● **Task instructions**
Pull out every line in the data that has the string "value" in it.

[Records from a data collection]
***
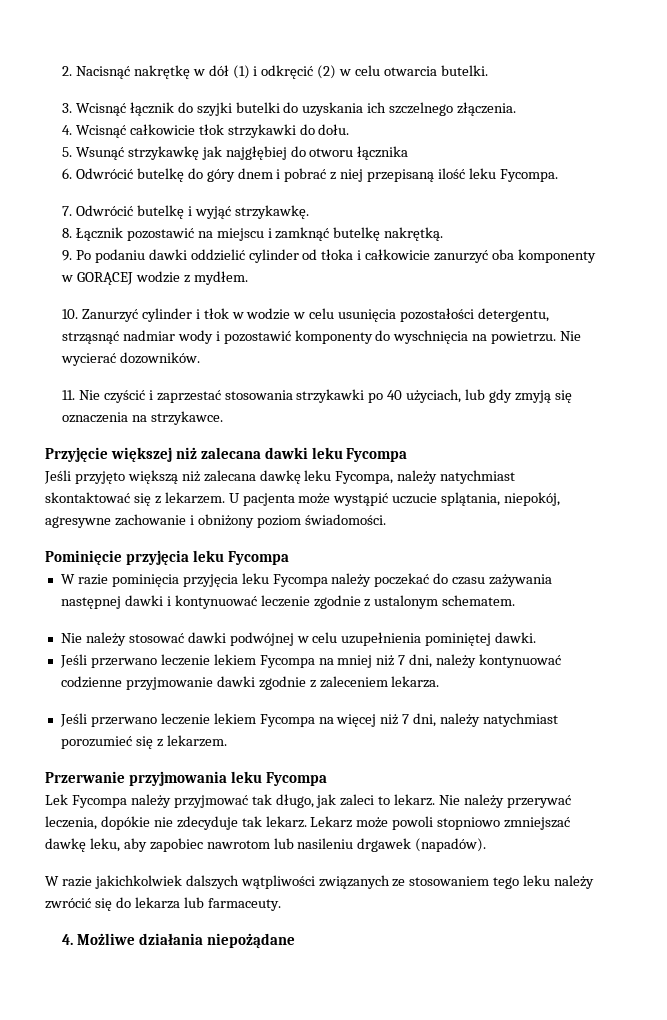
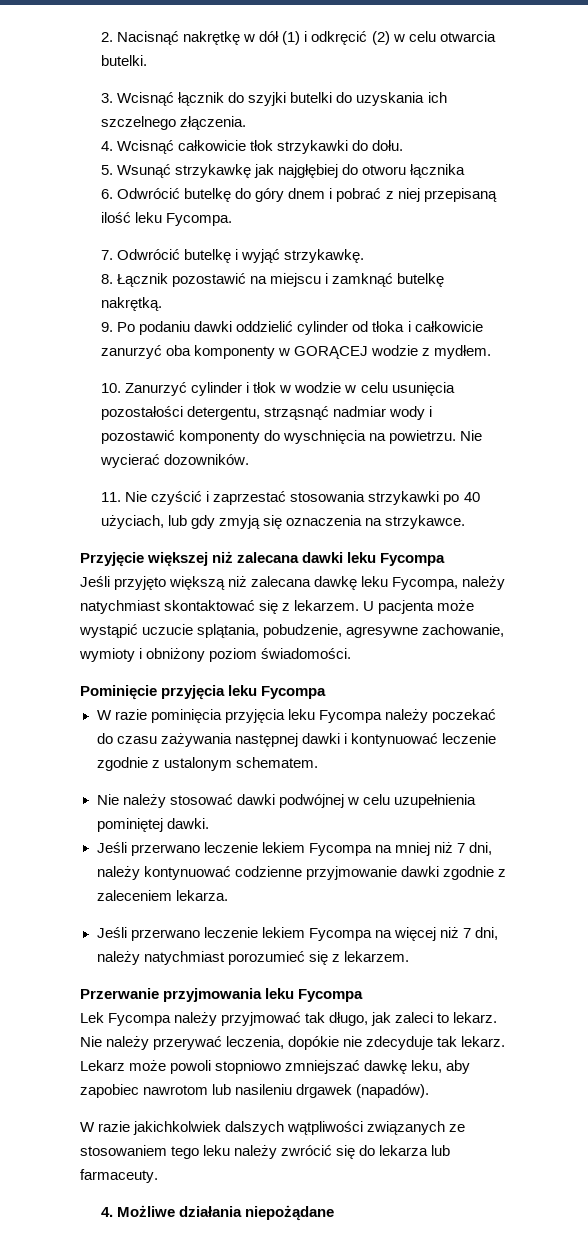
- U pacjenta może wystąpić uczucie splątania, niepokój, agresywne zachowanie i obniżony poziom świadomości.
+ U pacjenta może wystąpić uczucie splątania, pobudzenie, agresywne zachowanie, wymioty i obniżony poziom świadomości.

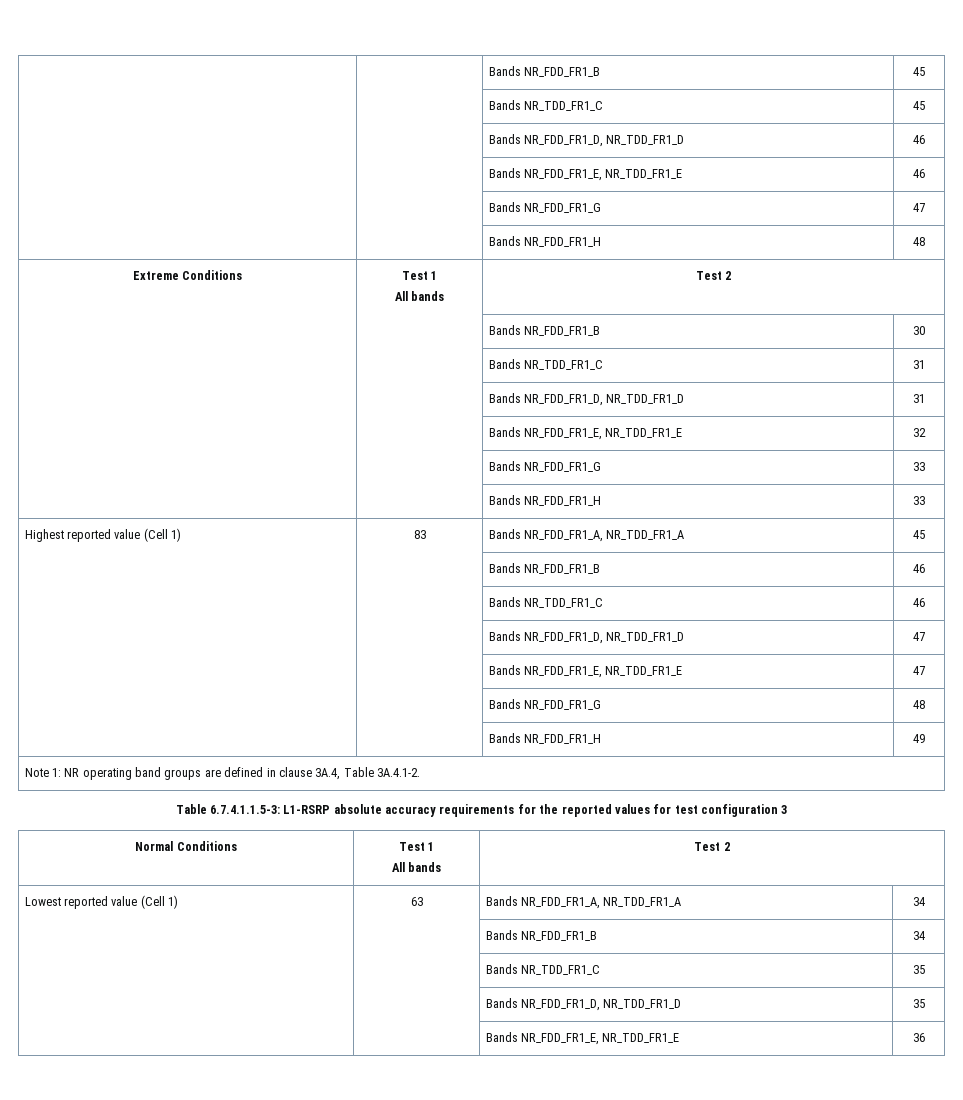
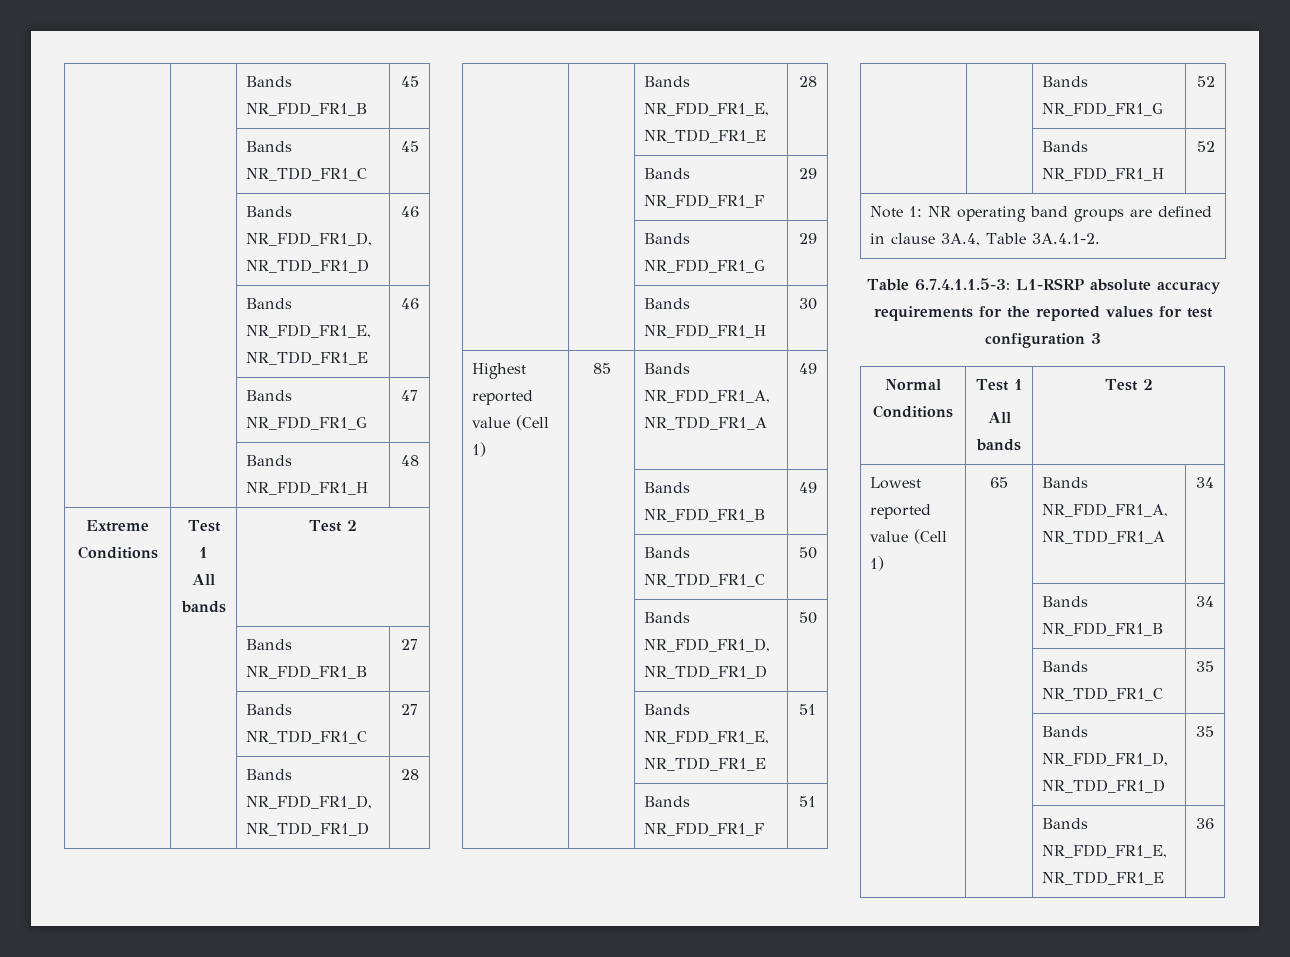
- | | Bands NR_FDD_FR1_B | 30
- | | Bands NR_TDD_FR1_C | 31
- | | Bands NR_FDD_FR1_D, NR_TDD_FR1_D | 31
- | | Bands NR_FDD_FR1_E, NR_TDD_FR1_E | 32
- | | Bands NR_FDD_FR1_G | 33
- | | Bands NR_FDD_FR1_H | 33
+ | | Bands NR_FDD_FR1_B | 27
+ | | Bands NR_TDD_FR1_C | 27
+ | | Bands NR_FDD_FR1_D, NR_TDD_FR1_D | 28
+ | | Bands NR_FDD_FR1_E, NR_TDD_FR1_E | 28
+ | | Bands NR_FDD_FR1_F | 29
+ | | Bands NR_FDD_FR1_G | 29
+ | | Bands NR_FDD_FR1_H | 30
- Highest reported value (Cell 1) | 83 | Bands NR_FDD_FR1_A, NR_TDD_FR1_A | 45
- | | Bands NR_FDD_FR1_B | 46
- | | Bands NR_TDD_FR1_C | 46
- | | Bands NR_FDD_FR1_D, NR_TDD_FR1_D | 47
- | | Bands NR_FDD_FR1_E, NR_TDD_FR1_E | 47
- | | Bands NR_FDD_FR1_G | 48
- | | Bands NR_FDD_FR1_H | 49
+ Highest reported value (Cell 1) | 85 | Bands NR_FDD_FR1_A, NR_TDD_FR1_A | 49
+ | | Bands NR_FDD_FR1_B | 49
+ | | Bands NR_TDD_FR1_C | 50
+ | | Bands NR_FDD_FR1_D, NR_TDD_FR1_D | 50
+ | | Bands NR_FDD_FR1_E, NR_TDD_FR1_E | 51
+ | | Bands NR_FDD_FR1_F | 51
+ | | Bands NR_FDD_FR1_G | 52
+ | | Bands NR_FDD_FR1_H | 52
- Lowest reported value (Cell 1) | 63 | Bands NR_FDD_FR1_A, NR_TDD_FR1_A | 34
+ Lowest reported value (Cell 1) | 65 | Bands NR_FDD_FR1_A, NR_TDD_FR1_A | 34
***
● **Answer space**
- Highest reported value (Cell 1) | 83 | Bands NR_FDD_FR1_A, NR_TDD_FR1_A | 45
+ Highest reported value (Cell 1) | 85 | Bands NR_FDD_FR1_A, NR_TDD_FR1_A | 49
- Lowest reported value (Cell 1) | 63 | Bands NR_FDD_FR1_A, NR_TDD_FR1_A | 34
+ Lowest reported value (Cell 1) | 65 | Bands NR_FDD_FR1_A, NR_TDD_FR1_A | 34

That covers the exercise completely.